▸ WORK TO BE COMPLETED
Find each line below containing the word "descending" and copy it.

▸ RECORDS SHOWN
◇ ◇ ◇ ◇ ◇ ◇ ◇

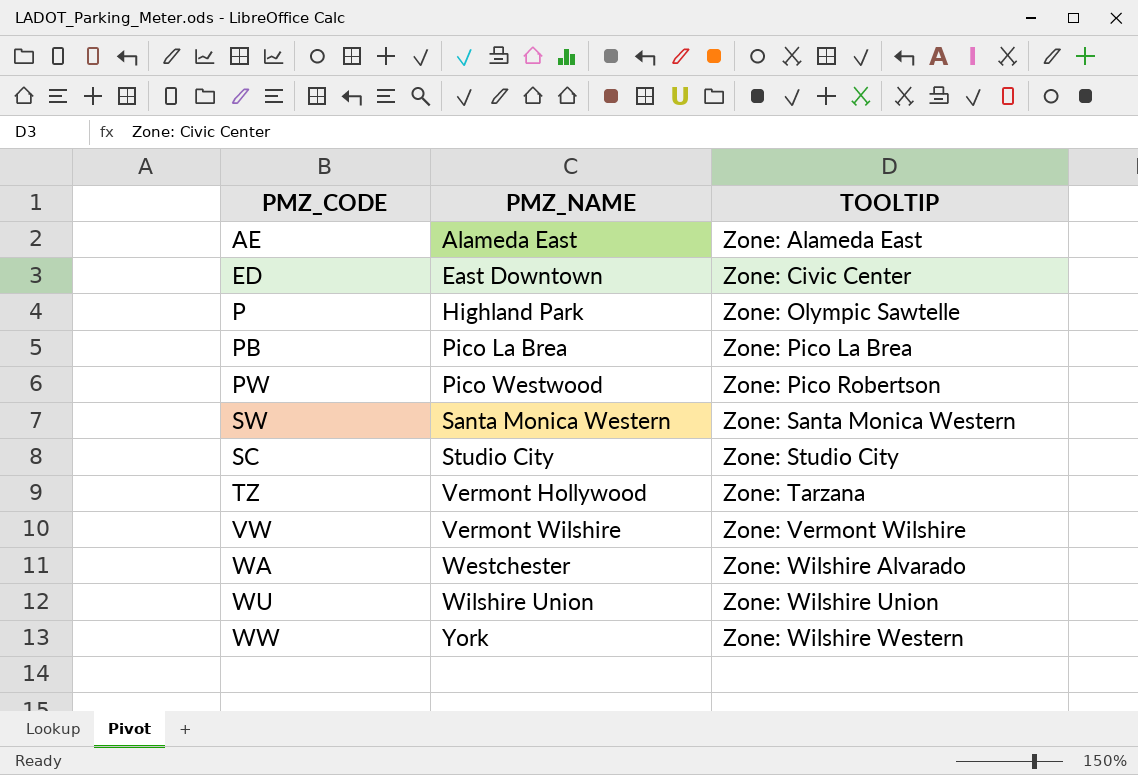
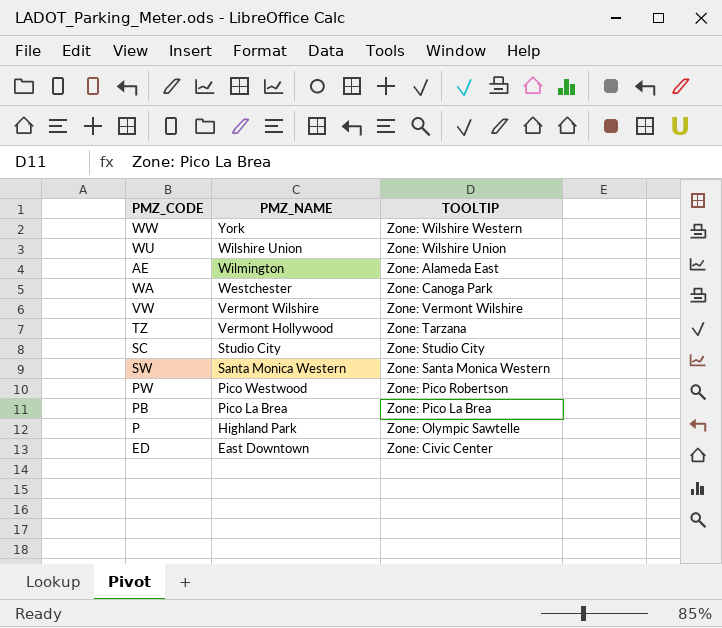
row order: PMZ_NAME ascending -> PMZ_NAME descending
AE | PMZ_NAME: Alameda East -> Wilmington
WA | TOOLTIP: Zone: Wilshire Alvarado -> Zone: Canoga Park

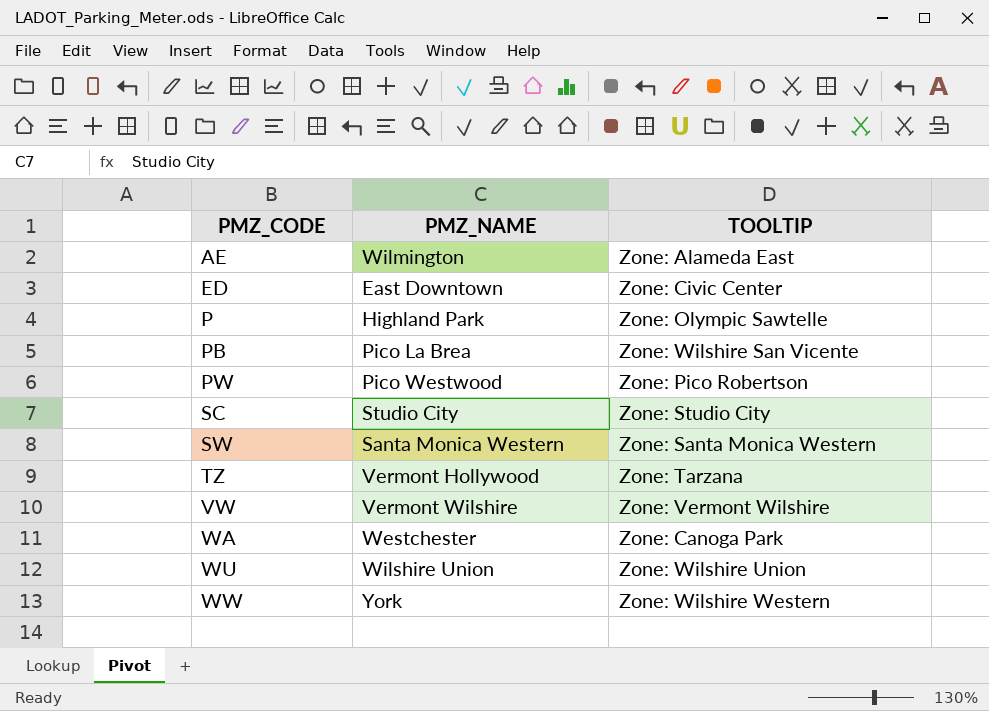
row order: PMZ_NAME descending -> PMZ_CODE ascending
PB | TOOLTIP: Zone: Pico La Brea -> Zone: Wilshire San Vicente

◇ ◇ ◇ ◇ ◇ ◇ ◇

▸ SOLUTION FOR THIS EXERCISE
row order: PMZ_NAME ascending -> PMZ_NAME descending
row order: PMZ_NAME descending -> PMZ_CODE ascending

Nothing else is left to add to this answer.